Yes, but you must track the binary-point position of every operand. Adding a Q15 value to a Q13 value requires aligning the binary points first (shift the Q13 left by 2 or the Q15 right by 2), then adding. Many teams use a spreadsheet or a type-annotation convention (e.g., a C typedef or a comment on every variable declaration) to track format through a signal chain. Misaligned additions introduce a constant scaling error that is easy to miss in testing.
When is floating-point a better choice than fixed-point?
When the signal has a wide dynamic range that is hard to predict at design time, when algorithm development time outweighs the runtime cost, or when the target already has a well-pipelined FPU (e.g., Cortex-M4F, Cortex-M7, Cortex-A-class cores running NEON).

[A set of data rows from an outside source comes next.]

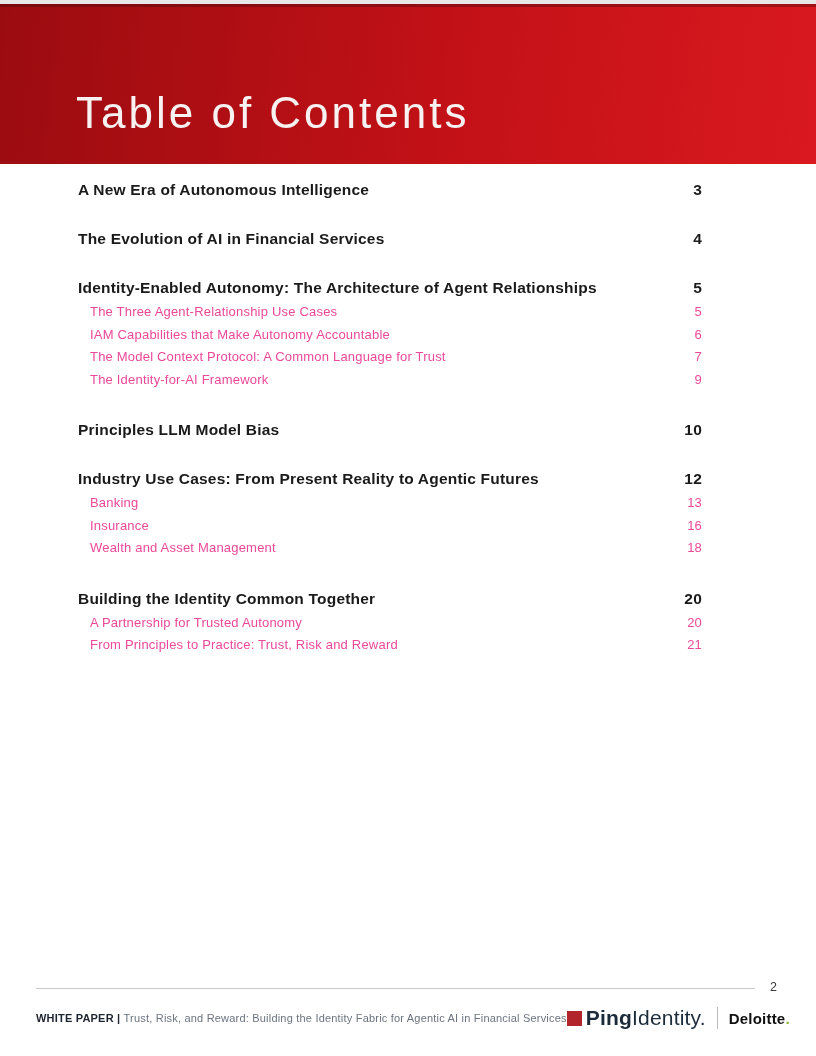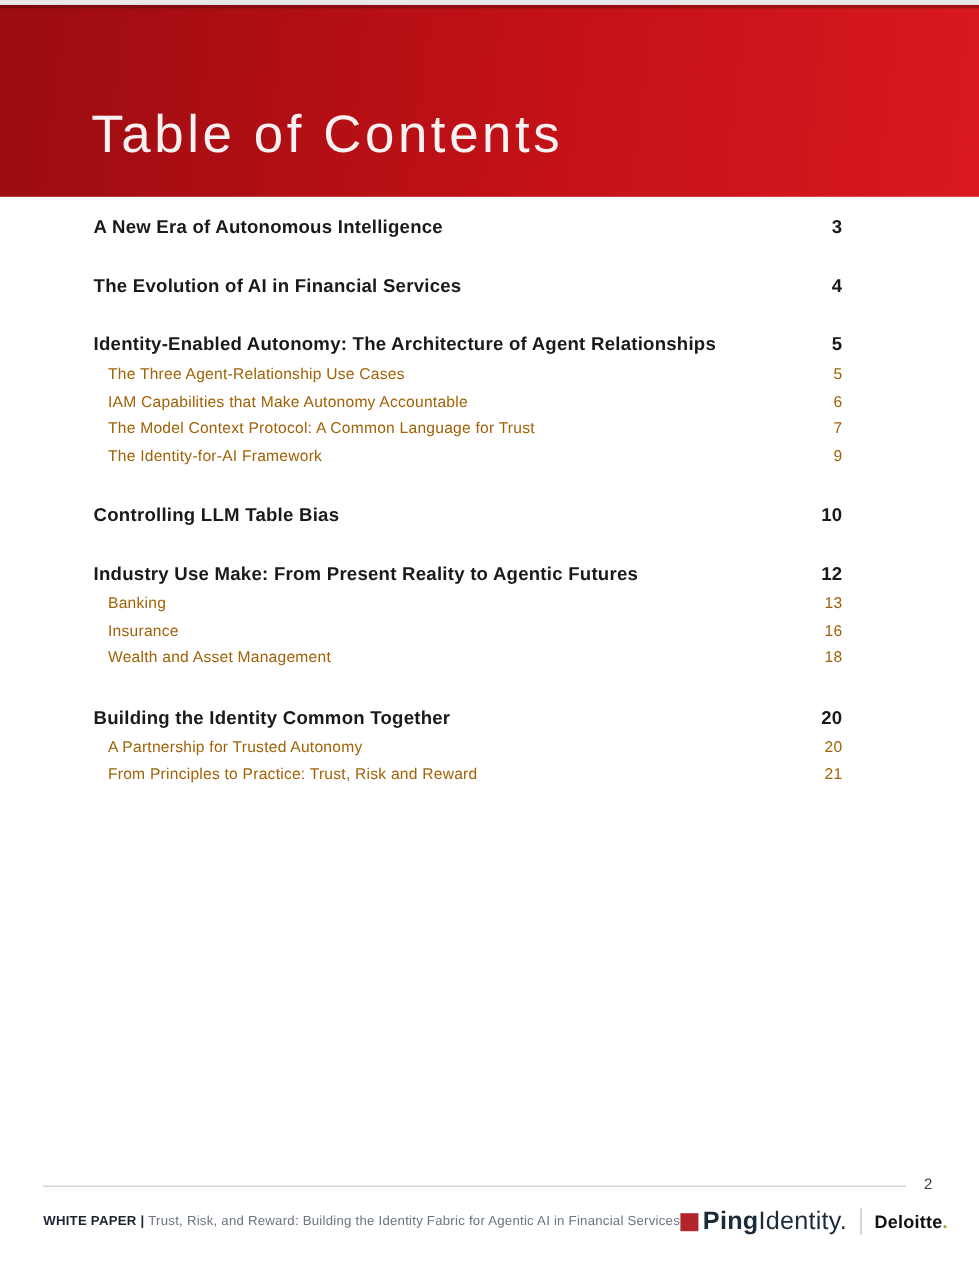--- a/index.html
+++ b/index.html
@@ -56,7 +56,7 @@
   .toc-row.sub {
     font-size:13px;
     font-weight:400;
-    color:#a16207;
+    color:#ec4899;
     line-height:22.5px;
     padding-left:12px;
     letter-spacing:0.2px;

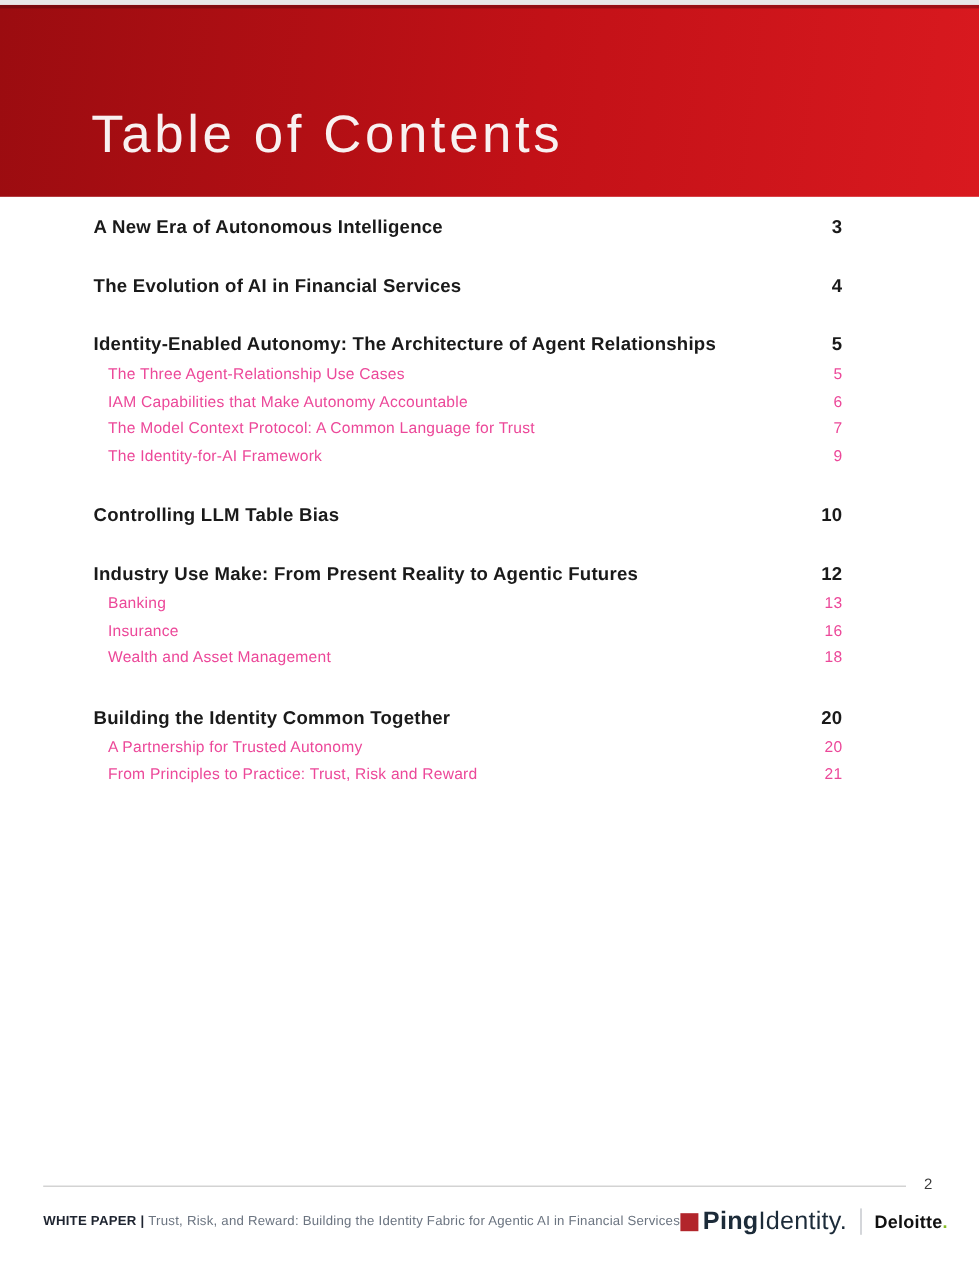--- a/index.html
+++ b/index.html
@@ -150,7 +150,7 @@
 
     <div class="toc-group">
       <div class="toc-row main">
-        <span class="t">Controlling LLM Table Bias</span>
+        <span class="t">Principles LLM Model Bias</span>
         <span class="p">10</span>
       </div>
     </div>

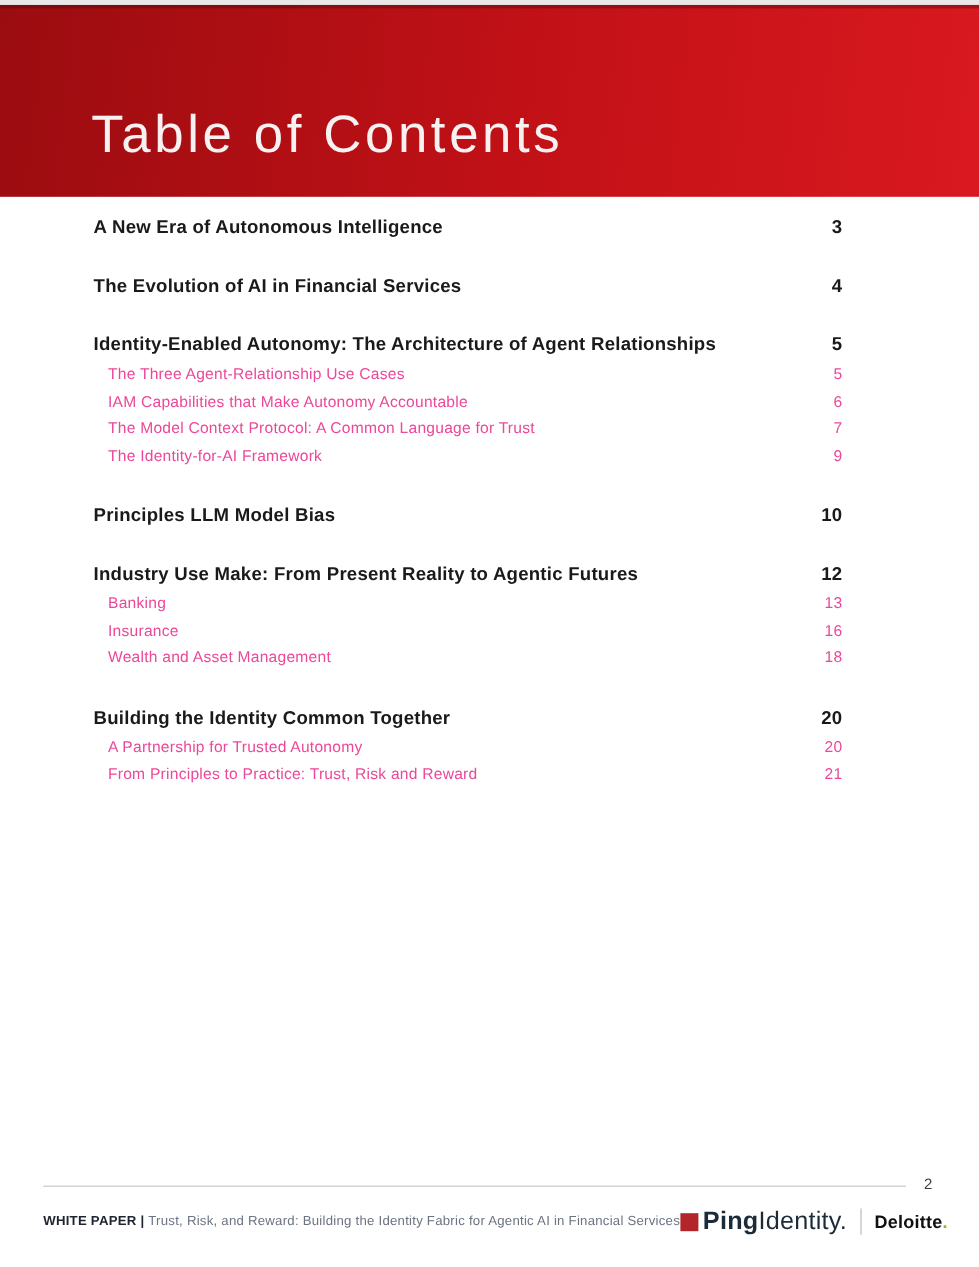--- a/index.html
+++ b/index.html
@@ -157,7 +157,7 @@
 
     <div class="toc-group">
       <div class="toc-row main">
-        <span class="t">Industry Use Make: From Present Reality to Agentic Futures</span>
+        <span class="t">Industry Use Cases: From Present Reality to Agentic Futures</span>
         <span class="p">12</span>
       </div>
       <div class="toc-row sub">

On those cores, single-precision float is often competitive with or faster than carefully written 32-bit fixed-point code. Fixed-point remains advantageous in tight memory budgets (16-bit Q15 data is half the storage of float), in cores without any FPU, and in algorithm kernels where SIMD integer instructions (e.g., SIMD16 on Cortex-M4) give throughput that float cannot match.
How can I prototype or verify a fixed-point algorithm without dedicated tools?
GNU Octave (free) supports integer arithmetic and bitwise operations well enough to simulate fixed-point signal chains. The EmbeddedRelated post 'Fixed-Point Simulation in GNU Octave—Without MATLAB' demonstrates this approach. For C code, the CMSIS-DSP library's Q7/Q15/Q31 functions can be compiled and tested on the host with a standard C toolchain before deployment, making it easy to compare fixed-point output against a floating-point reference.

Differentiators vs similar concepts

Fixed-point is often contrasted with floating-point, but the more subtle comparison is with integer arithmetic: plain integer math implies no fractional part, whereas fixed-point uses the same integer hardware but adds a software convention that a fixed number of bits are below the binary point. Fixed-point is also distinct from block floating-point, where a single shared exponent scales an entire block of integer values, giving some of floating-point's dynamic range at lower cost than per-sample floats. Q-format is simply the dominant notation for specifying fixed-point formats; Q15 and Q31 are specific instances (15 and 31 fractional bits in a 16- and 32-bit signed word, respectively) rather than separate arithmetic systems.